Problem requirements:
For every line below, set down an identical copy.

Change listing data
+===+
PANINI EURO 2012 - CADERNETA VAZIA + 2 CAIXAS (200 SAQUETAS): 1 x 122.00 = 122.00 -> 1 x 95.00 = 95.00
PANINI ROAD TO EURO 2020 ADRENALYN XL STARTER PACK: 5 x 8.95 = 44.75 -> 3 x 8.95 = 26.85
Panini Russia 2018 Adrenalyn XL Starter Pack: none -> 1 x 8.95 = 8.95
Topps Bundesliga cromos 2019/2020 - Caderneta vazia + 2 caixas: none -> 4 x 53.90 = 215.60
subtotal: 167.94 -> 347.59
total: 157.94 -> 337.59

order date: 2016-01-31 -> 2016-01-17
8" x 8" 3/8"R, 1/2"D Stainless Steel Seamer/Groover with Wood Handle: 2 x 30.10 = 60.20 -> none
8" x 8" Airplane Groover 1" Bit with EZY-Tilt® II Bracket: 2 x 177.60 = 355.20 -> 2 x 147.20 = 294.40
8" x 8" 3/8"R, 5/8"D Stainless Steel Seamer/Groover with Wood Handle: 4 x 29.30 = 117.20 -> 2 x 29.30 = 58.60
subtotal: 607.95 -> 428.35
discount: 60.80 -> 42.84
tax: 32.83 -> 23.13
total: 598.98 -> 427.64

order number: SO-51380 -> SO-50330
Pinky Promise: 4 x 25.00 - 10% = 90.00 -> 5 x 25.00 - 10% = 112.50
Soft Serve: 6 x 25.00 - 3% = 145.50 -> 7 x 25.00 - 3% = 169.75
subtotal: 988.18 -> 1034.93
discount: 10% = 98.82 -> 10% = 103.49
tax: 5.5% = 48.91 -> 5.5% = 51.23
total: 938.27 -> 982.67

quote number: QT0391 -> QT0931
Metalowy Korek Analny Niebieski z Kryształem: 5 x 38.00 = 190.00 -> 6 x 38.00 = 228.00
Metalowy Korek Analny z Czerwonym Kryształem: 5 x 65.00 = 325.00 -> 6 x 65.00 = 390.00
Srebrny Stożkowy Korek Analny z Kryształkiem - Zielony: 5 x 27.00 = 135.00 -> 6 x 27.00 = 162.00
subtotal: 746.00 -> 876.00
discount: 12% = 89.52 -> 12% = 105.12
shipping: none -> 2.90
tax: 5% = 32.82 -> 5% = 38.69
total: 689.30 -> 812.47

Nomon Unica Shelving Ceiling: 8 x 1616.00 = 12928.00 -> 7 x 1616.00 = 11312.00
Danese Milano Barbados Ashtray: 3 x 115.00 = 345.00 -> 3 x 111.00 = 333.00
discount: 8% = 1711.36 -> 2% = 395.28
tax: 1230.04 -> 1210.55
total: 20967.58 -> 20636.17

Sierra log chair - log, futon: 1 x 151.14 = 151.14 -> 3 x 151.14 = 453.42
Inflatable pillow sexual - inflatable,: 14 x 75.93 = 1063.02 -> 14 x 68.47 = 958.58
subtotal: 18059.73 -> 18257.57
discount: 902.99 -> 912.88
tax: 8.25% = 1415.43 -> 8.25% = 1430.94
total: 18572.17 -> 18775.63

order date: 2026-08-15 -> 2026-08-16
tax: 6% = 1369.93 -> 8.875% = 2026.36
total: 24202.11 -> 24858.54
+===+
Your solution:
PANINI EURO 2012 - CADERNETA VAZIA + 2 CAIXAS (200 SAQUETAS): 1 x 122.00 = 122.00 -> 1 x 95.00 = 95.00
PANINI ROAD TO EURO 2020 ADRENALYN XL STARTER PACK: 5 x 8.95 = 44.75 -> 3 x 8.95 = 26.85
Panini Russia 2018 Adrenalyn XL Starter Pack: none -> 1 x 8.95 = 8.95
Topps Bundesliga cromos 2019/2020 - Caderneta vazia + 2 caixas: none -> 4 x 53.90 = 215.60
subtotal: 167.94 -> 347.59
total: 157.94 -> 337.59

order date: 2016-01-31 -> 2016-01-17
8" x 8" 3/8"R, 1/2"D Stainless Steel Seamer/Groover with Wood Handle: 2 x 30.10 = 60.20 -> none
8" x 8" Airplane Groover 1" Bit with EZY-Tilt® II Bracket: 2 x 177.60 = 355.20 -> 2 x 147.20 = 294.40
8" x 8" 3/8"R, 5/8"D Stainless Steel Seamer/Groover with Wood Handle: 4 x 29.30 = 117.20 -> 2 x 29.30 = 58.60
subtotal: 607.95 -> 428.35
discount: 60.80 -> 42.84
tax: 32.83 -> 23.13
total: 598.98 -> 427.64

order number: SO-51380 -> SO-50330
Pinky Promise: 4 x 25.00 - 10% = 90.00 -> 5 x 25.00 - 10% = 112.50
Soft Serve: 6 x 25.00 - 3% = 145.50 -> 7 x 25.00 - 3% = 169.75
subtotal: 988.18 -> 1034.93
discount: 10% = 98.82 -> 10% = 103.49
tax: 5.5% = 48.91 -> 5.5% = 51.23
total: 938.27 -> 982.67

quote number: QT0391 -> QT0931
Metalowy Korek Analny Niebieski z Kryształem: 5 x 38.00 = 190.00 -> 6 x 38.00 = 228.00
Metalowy Korek Analny z Czerwonym Kryształem: 5 x 65.00 = 325.00 -> 6 x 65.00 = 390.00
Srebrny Stożkowy Korek Analny z Kryształkiem - Zielony: 5 x 27.00 = 135.00 -> 6 x 27.00 = 162.00
subtotal: 746.00 -> 876.00
discount: 12% = 89.52 -> 12% = 105.12
shipping: none -> 2.90
tax: 5% = 32.82 -> 5% = 38.69
total: 689.30 -> 812.47

Nomon Unica Shelving Ceiling: 8 x 1616.00 = 12928.00 -> 7 x 1616.00 = 11312.00
Danese Milano Barbados Ashtray: 3 x 115.00 = 345.00 -> 3 x 111.00 = 333.00
discount: 8% = 1711.36 -> 2% = 395.28
tax: 1230.04 -> 1210.55
total: 20967.58 -> 20636.17

Sierra log chair - log, futon: 1 x 151.14 = 151.14 -> 3 x 151.14 = 453.42
Inflatable pillow sexual - inflatable,: 14 x 75.93 = 1063.02 -> 14 x 68.47 = 958.58
subtotal: 18059.73 -> 18257.57
discount: 902.99 -> 912.88
tax: 8.25% = 1415.43 -> 8.25% = 1430.94
total: 18572.17 -> 18775.63

order date: 2026-08-15 -> 2026-08-16
tax: 6% = 1369.93 -> 8.875% = 2026.36
total: 24202.11 -> 24858.54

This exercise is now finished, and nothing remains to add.